SOURCE MATERIAL

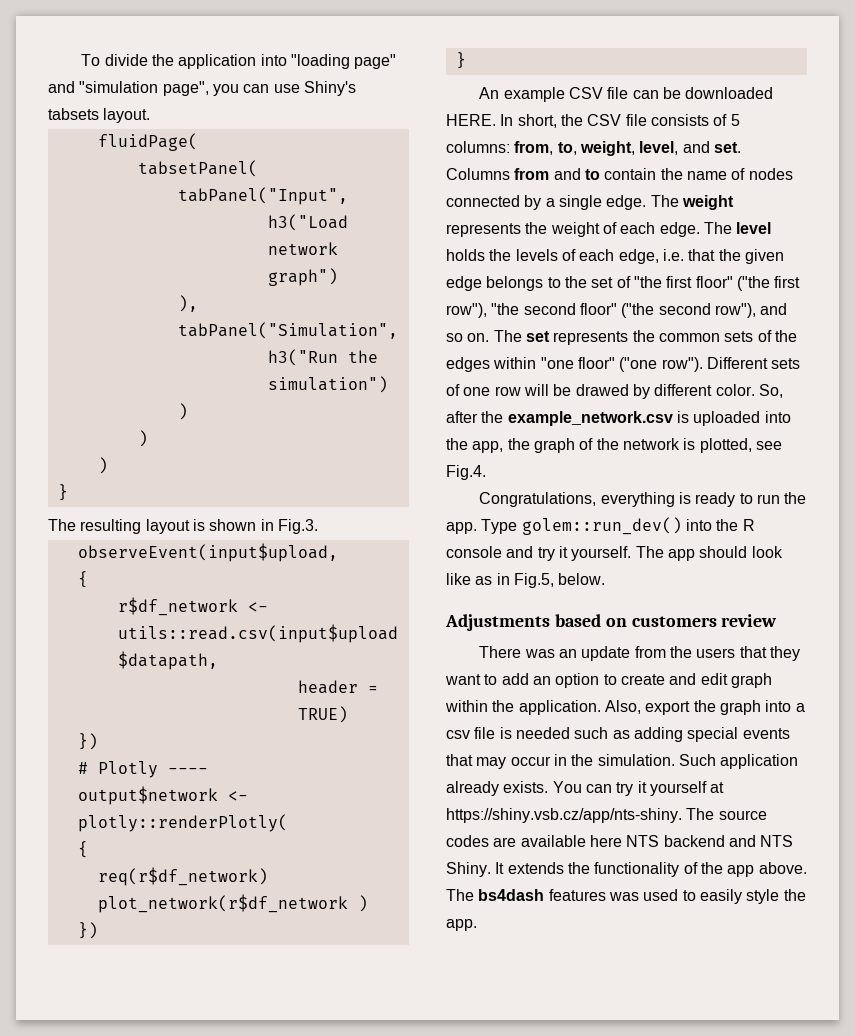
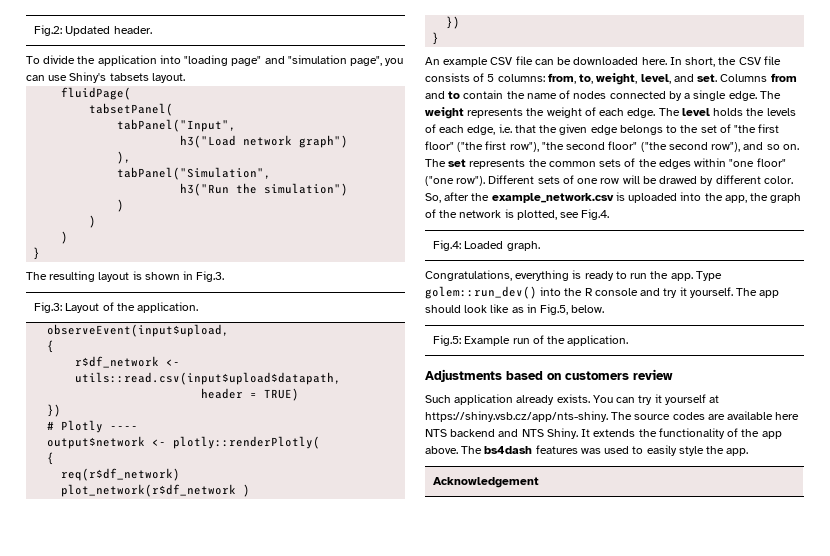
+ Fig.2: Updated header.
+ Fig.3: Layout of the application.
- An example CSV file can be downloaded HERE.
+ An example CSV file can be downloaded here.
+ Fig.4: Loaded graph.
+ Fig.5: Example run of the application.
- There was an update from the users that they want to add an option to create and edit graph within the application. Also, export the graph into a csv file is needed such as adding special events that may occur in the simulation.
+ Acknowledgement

GOAL OF THE EXERCISE
Give every record again without changing a word. Exclude the pictures.

OUTPUT FOR THIS EXERCISE
+ Fig.2: Updated header.
+ Fig.3: Layout of the application.
- An example CSV file can be downloaded HERE.
+ An example CSV file can be downloaded here.
+ Fig.4: Loaded graph.
+ Fig.5: Example run of the application.
- There was an update from the users that they want to add an option to create and edit graph within the application. Also, export the graph into a csv file is needed such as adding special events that may occur in the simulation.
+ Acknowledgement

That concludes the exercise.